3. But what is, "If such be the case of a man with his wife?" That is, if to this end he is joined with her, that they should be one, or, on the other hand, if the man shall get to himself blame for these things, and always transgresses by putting away, it were easier to fight against natural desire and against one's self, than against a wicked woman.
What then saith Christ? He said not, "yea, it is easier, and so do," lest they should suppose that the thing is a law; but He subjoined, "Not all men receive it, but they to whom it is given,"14 raising the thing, and showing that it is great, and in this way drawing them on, and urging them.
But see herein a contradiction. For He indeed saith this is a great thing; but they, that it is easier. For it was meet that both these things should be done, and that it should be at once acknowledged a great thing by Him, that it might render them more forward, and by the things said by themselves it should be shown to be easier, that on this ground too they might the rather choose virginity and continence. For since to speak of virginity seemed to be grievous, by the constraint of this law He drove them to this desire. Then to show the possibility of it, He saith, "There are some eunuchs, who were so born from their mother's womb, there are some eunuchs which were made eunuchs of men, and there be eunuchs which have made themselves eunuchs for the kingdom of Heaven's sake,"15 by these words secretly leading them to choose the thing, and establishing the possibility of this virtue, and all but saying, Consider if thou weft in such case by nature, or hadst endured this selfsame thing at the hands of those who inflict such wanton injuries, what wouldest thou have done, being deprived indeed of the enjoyment, yet not having a reward? Thank God therefore now, for that with rewards and crowns thou undergoest this, which those men endure without crowns; or rather not ever this, but what is much lighter, being supported both by hope, and by the consciousness of the good work, and not having the desire so raging like waves within thee.
For the excision of a member is not able to quell such waves, and to make a calm, like the curb of reason; or rather, reason only can do this.

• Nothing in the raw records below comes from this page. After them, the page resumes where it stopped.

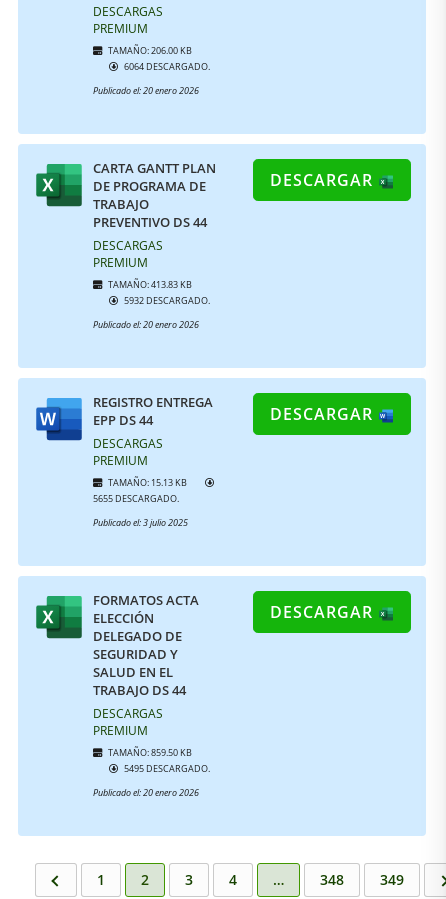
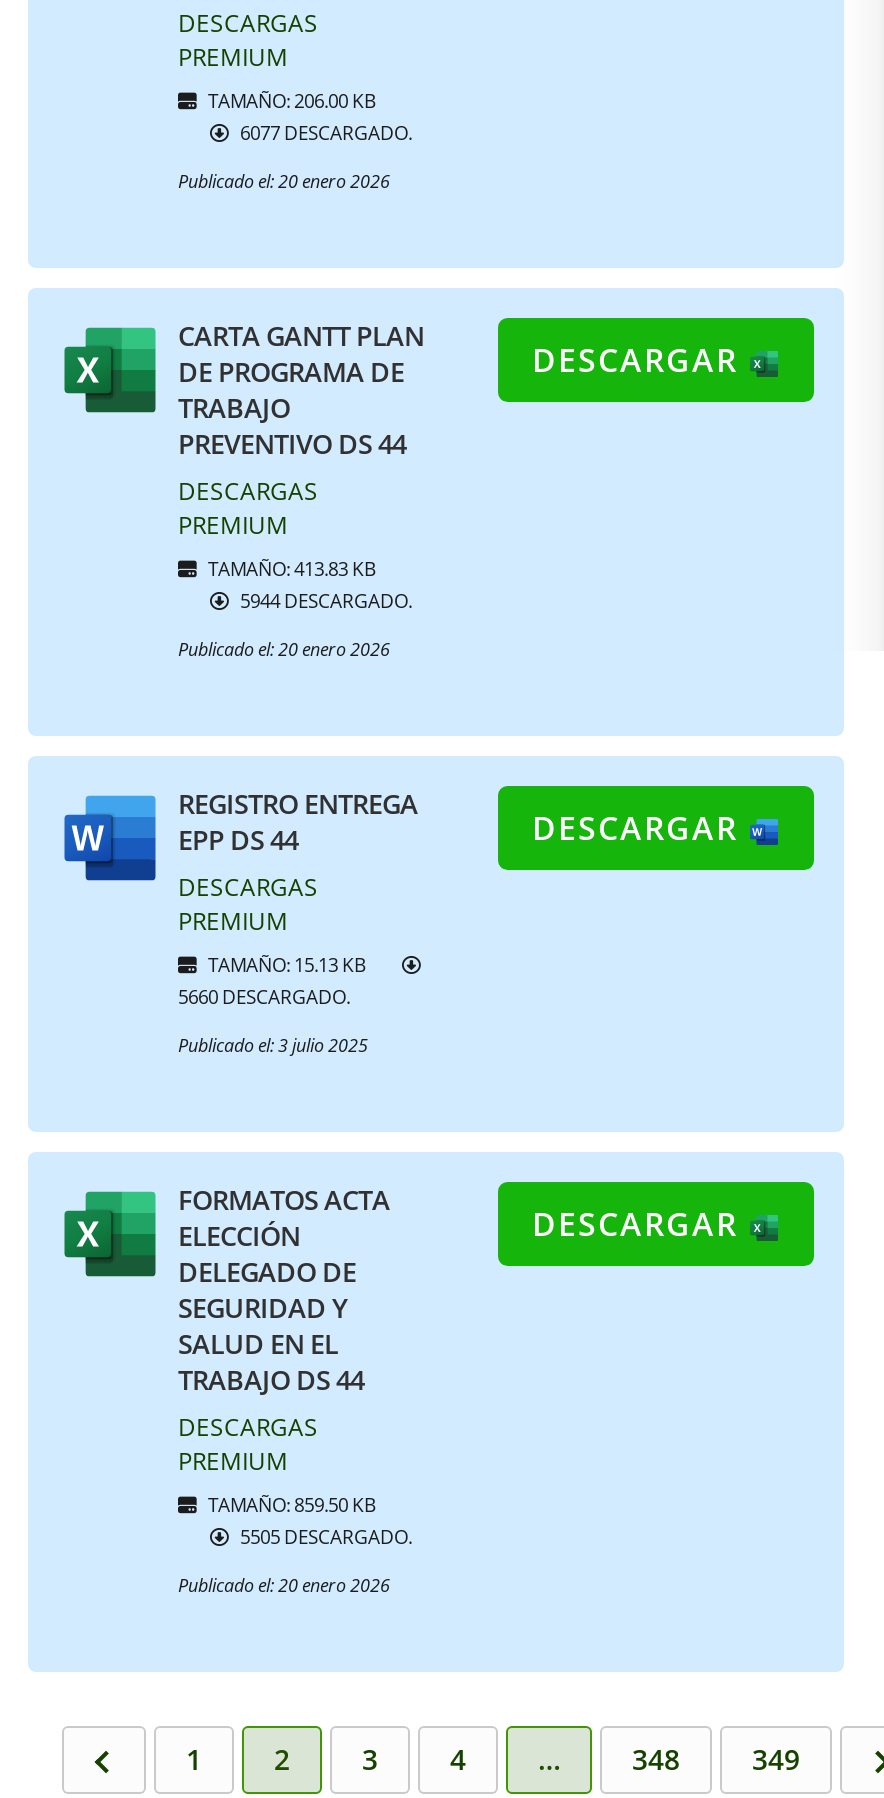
- 6064 DESCARGADO.
+ 6077 DESCARGADO.

- 5932 DESCARGADO.
+ 5944 DESCARGADO.

- 5655 DESCARGADO.
+ 5660 DESCARGADO.

- 5495 DESCARGADO.
+ 5505 DESCARGADO.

For this intent therefore He brought in those others, even that He might encourage these, since if this was not what He was establishing, what means His saying concerning the other eunuchs? But when He saith, that they made themselves eunuchs, He means not the excision of the members, far from it, but the putting away of wicked thoughts. Since the man who hath mutilated himself, in fact, is subject even to a curse, as Paul saith, "I would they were even cut off16 which trouble you."17 And very reasonably. For such a one is venturing on the deeds of murderers. and giving occasion to them that slander God's creation. and opens the mouths of the Manich'ans, and is guilty of the same unlawful acts as they that mutilate themselves amongst the Greeks. For to cut off our members hath been from the beginning a work of demoniacal agency, and satanic device, that they may bring up a bad report upon the work of God, treat they may mar this living creature, that imputing all not to the choice, but to the nature of our members, the more part of them may sin in security. as being irresponsible; and doubly harm this living creature, both by mutilating the members, and by impeding the forwardness of the free choice in behalf of good deeds.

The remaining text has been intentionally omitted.